Ao projetarmos esse termo para o atual contexto social, identifica-se que, frente às inúmeras tensões e pressões político-econômicas, os indivíduos, conscientemente (e  inconscientemente) passaram a duvidar de suas próprias convicções, abstendo-se de expressar suas opiniões, especialmente quando elas divergem das pessoas e dos grupos com os quais se relacionam. O que se vê é que a busca pelo consenso se tornou mais importante do que o interesse pela reflexão mais acurada, posto que perturbadora.

Há quem diga que o fenônomeno que intitulo de “estado de conformismo social” é oriundo da sociedade contemporânea, marcada por relações de dificílima assimilação e, com isso, fazem com que seus membros simplesmente não tenham tempo e energia suficientes para se posicionar ativamente contra o que não lhes satisfaz. Dessa forma, os indivíduos sucumbem a um discurso superficial das coisas, incapazes de refletir e de se expressar sob a ótica crítica do pensamento.

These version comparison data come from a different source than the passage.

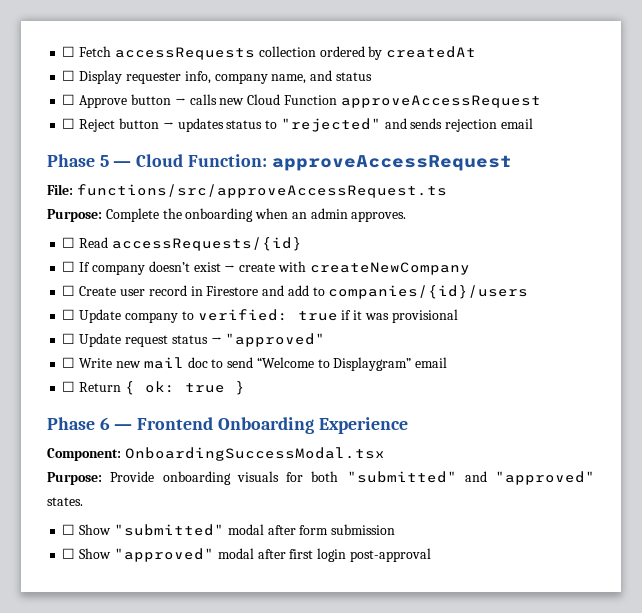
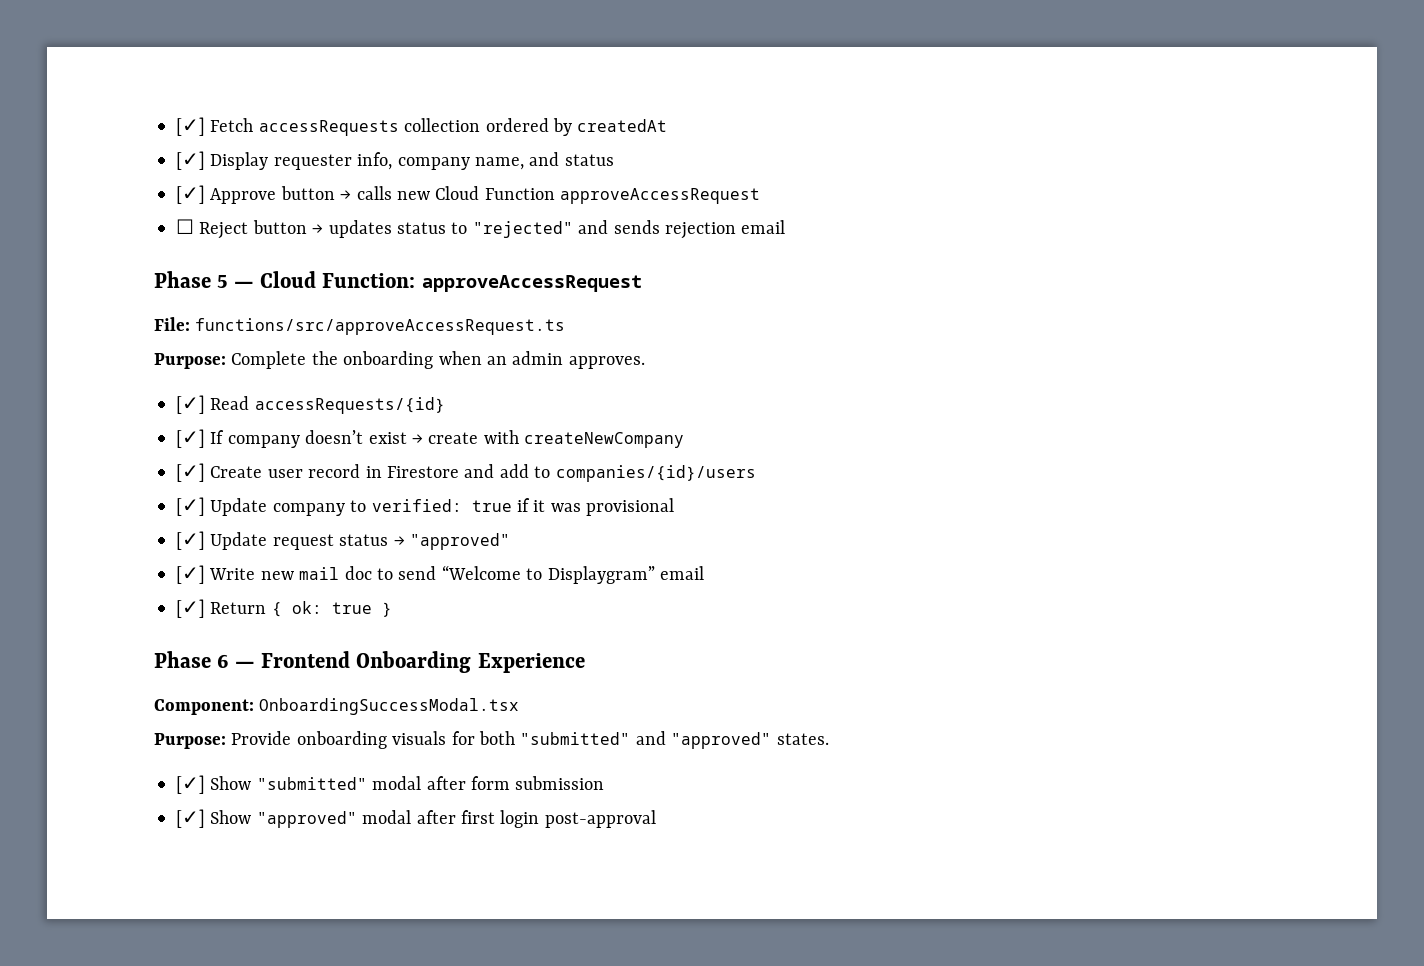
- ☐ Fetch accessRequests collection ordered by createdAt
+ [✓] Fetch accessRequests collection ordered by createdAt
- ☐ Display requester info, company name, and status
+ [✓] Display requester info, company name, and status
- ☐ Approve button → calls new Cloud Function approveAccessRequest
+ [✓] Approve button → calls new Cloud Function approveAccessRequest
- ☐ Read accessRequests/{id}
+ [✓] Read accessRequests/{id}
- ☐ If company doesn’t exist → create with createNewCompany
+ [✓] If company doesn’t exist → create with createNewCompany
- ☐ Create user record in Firestore and add to companies/{id}/users
+ [✓] Create user record in Firestore and add to companies/{id}/users
- ☐ Update company to verified: true if it was provisional
+ [✓] Update company to verified: true if it was provisional
- ☐ Update request status → "approved"
+ [✓] Update request status → "approved"
- ☐ Write new mail doc to send “Welcome to Displaygram” email
+ [✓] Write new mail doc to send “Welcome to Displaygram” email
- ☐ Return { ok: true }
+ [✓] Return { ok: true }
- ☐ Show "submitted" modal after form submission
+ [✓] Show "submitted" modal after form submission
- ☐ Show "approved" modal after first login post-approval
+ [✓] Show "approved" modal after first login post-approval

Aqui cabe um parêntesis. O Professor Alysson Mascaro, ao discutir sobre a filosofia, sustenta que essa ciência é diferente de ideias que simplesmente servem para legitimar a sociedade estabelecida; “ela não é a máxima explicação do já dado, ela vai além do dado. Por isso, a grande filosofia é crítica [1].  Mais, aponta que o filósofo do direito pleno (e, portanto, crítico) “é aquele que, de posse do conhecimento filosófico, amplia os horizontes de seu tempo. Virulento contra as injustiças, aponta para o justo que ainda não existe [2]”.

A crítica que aqui é proposta, portanto, não é o simples ato pejorativo de julgar, mas o de discernir o valor e o sentido das pessoas e das coisas para que, com isso, possamos ultrapassar os limites dos nossos tempos. É refletirmos sobre como o “estado de conformismo social” é projetado e de que forma se expande na sociedade. Seria ele um dos elemementos utilizados pelo atual sistema capitalista que, ao determinar a subjetivação dos indivíduos, os seus interesses, as suas preocupações e, mais, o seu desejo, consolida parâmetros comuns e previsíveis de comportamento social, afastando as pessoas da luta e do questionamento crítico desse sistema?

É importante lembrarmos que, em momentos históricos pretéritos, o homem, insatisfeito e sedento por uma nova realidade, foi capaz de se voltar contra as estruturas políticas, econômicas e sociais que lhe fora imposta, gerando, com isso, mudanças definitivas na sociedade. A Revolução Francesa é um grande exemplo disso. Ora, o homem, em sua essência, não carrega consigo uma inclinação à resignação; pelo contrário, se tomarmos como base a Teoria Política de Aristóteles, o homem, por natureza, é um animal político – construído em torno das ideias e, diferentemente de todos os outros animais, dotado da razão e do discurso.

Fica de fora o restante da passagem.